Farm borrower stress increased over past four years |

Farm borrower stress increased over past four years

Farm borrower stress has increased over the past four years, Farm Credit officials said in a briefing Wednesday.

Todd Van Hoose, president and CEO of the Farm Credit Council, released a series of charts showing that nonperforming loans as a percentage of total loans has risen, the debt-to-asset ratio has climbed and the level of farmers’ working capital that protects them from market and weather troubles has declined.

Farm Credit rates loans on a scale of 1 to 14, Van Hoose said, and the percentage of loans in Category 1, which are the best, has declined, while the percentage of loans in Category 10 and above has risen, he noted. The percentage of loans that are in Category 13 and 14, which are described as “doubtful and loss” rose from 4% in 2014 to 8% in 2019.

The deterioration is “not very big, but a steady uptick,” he said.

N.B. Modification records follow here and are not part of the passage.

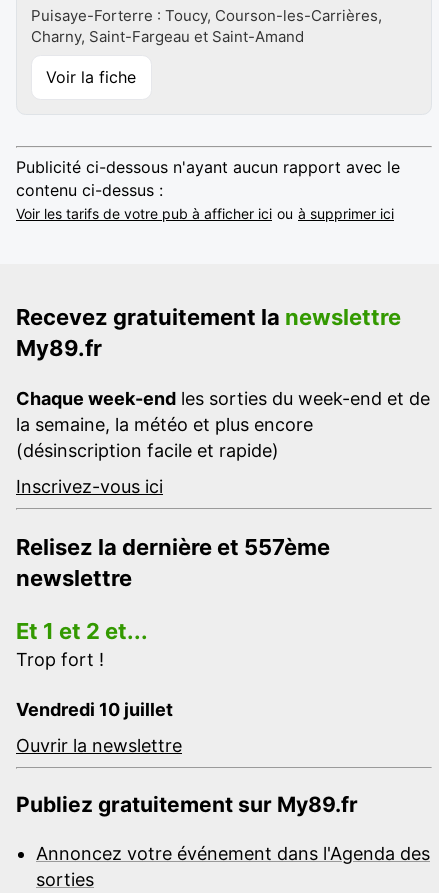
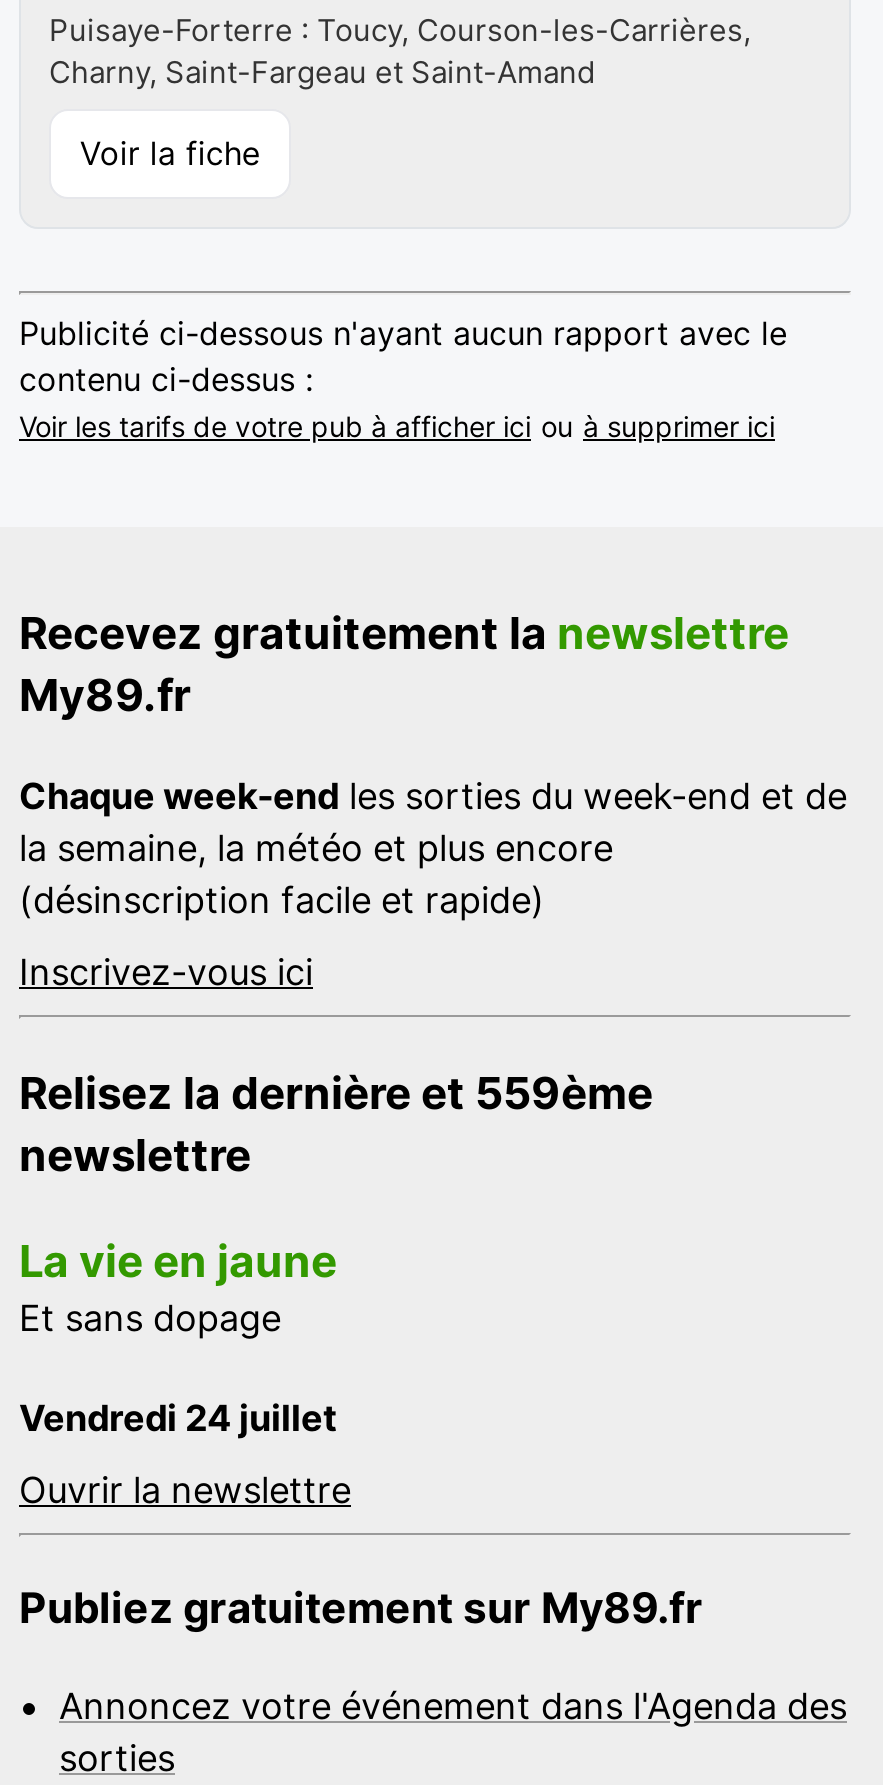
- Relisez la dernière et 557ème
+ Relisez la dernière et 559ème

- Et 1 et 2 et...
- Trop fort !
+ La vie en jaune
+ Et sans dopage

- Vendredi 10 juillet
+ Vendredi 24 juillet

Farmers’ net cash income “looks ok,” Van Hoose said, but the percentage from government payments has risen from 11.5% in 2017 to 37.2% in 2020, raising the question of whether farm income levels are “sustainable.”

Mike Reynolds, president and CEO of Farm Credit East, which operates in seven Northeastern states, said that without assistance from the government the 8% of loans that are considered of doubtful quality would have doubled to 16%.

About 80% of dairy operations are in “acceptable” shape, Reynolds said, but there is “not much room for adversity.”

Mike Jensen, president and CEO of Farm Credit Services of America and Frontier Farm Credit, which operate in the Midwest, said that farmers in his region were already making adjustments to lower commodity prices and weather conditions when the coronavirus pandemic led to a further deterioration in commodity prices.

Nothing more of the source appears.